**WHAT TO WORK ON:** Where a line below holds the string "none", copy that line.

**ENTRIES PROVIDED:**
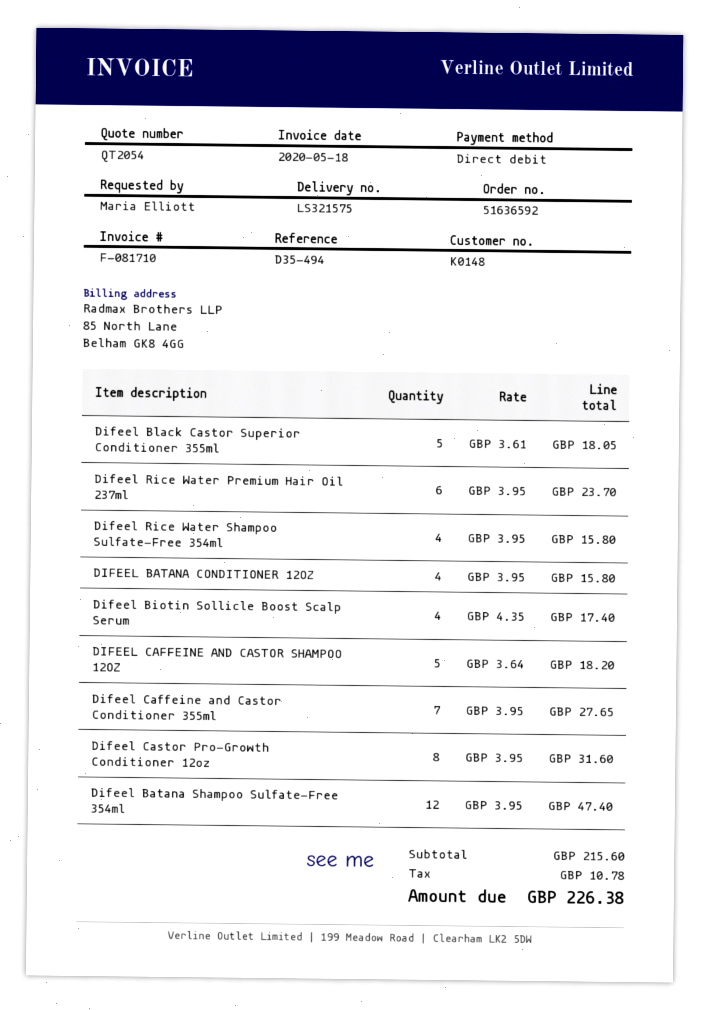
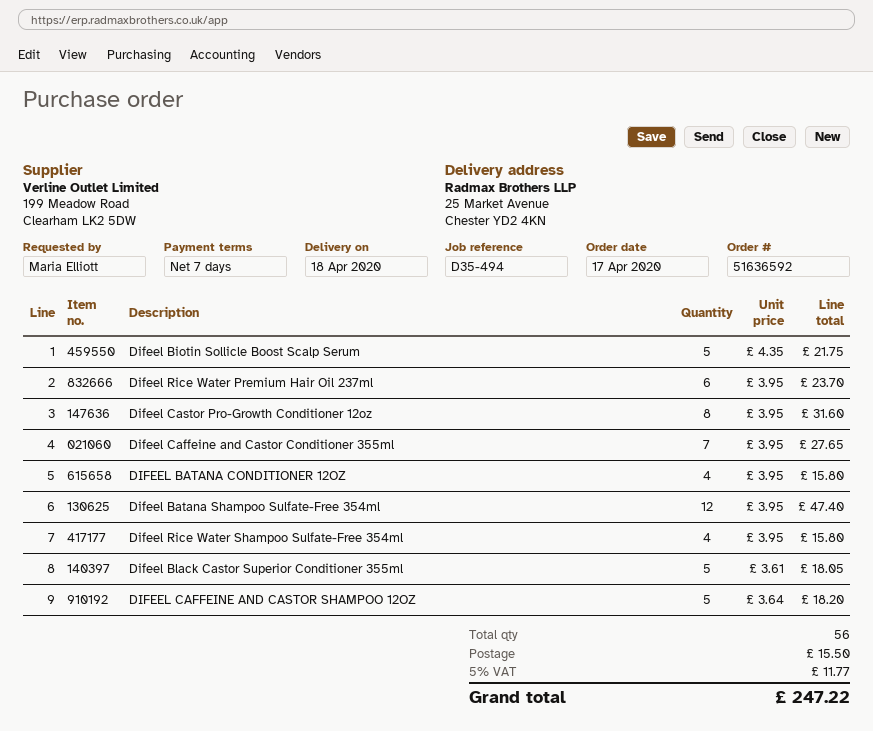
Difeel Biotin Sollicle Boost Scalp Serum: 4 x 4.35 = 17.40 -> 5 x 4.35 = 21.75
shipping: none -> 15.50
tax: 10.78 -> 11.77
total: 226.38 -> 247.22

* * *

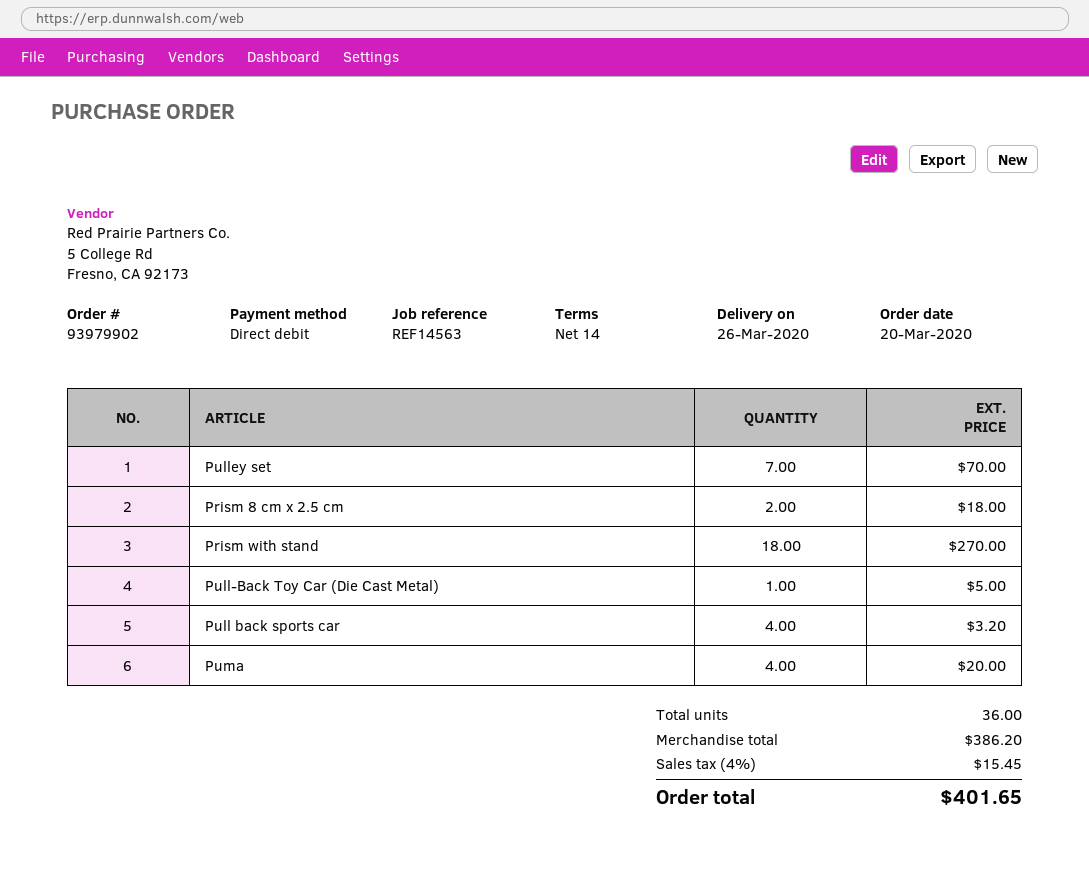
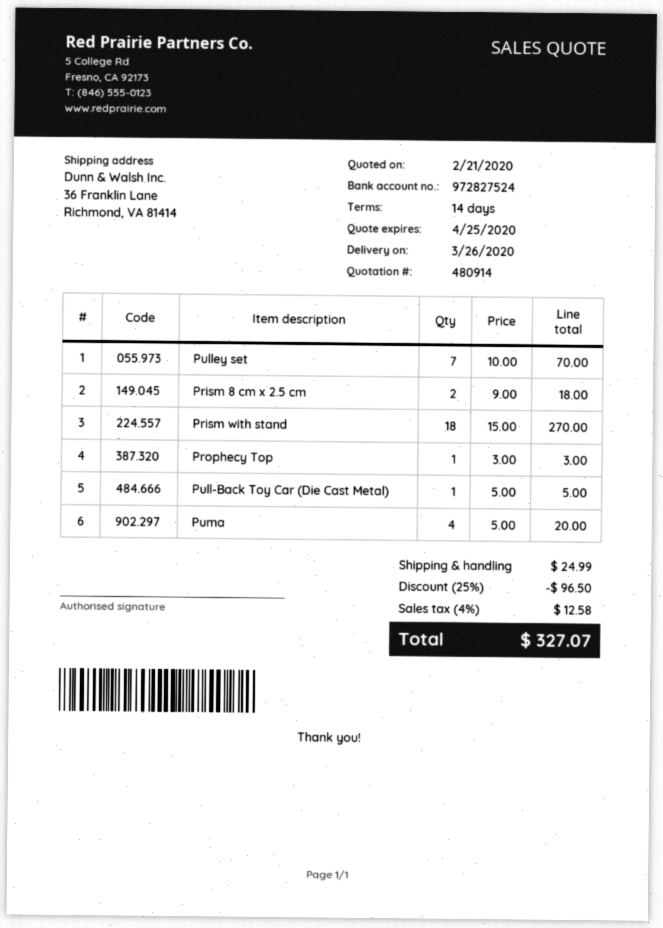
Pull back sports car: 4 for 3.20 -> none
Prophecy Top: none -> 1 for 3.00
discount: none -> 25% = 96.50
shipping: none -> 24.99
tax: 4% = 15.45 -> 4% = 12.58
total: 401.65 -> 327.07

**RESPONSE TO THE EXERCISE:**
shipping: none -> 15.50
Pull back sports car: 4 for 3.20 -> none
Prophecy Top: none -> 1 for 3.00
discount: none -> 25% = 96.50
shipping: none -> 24.99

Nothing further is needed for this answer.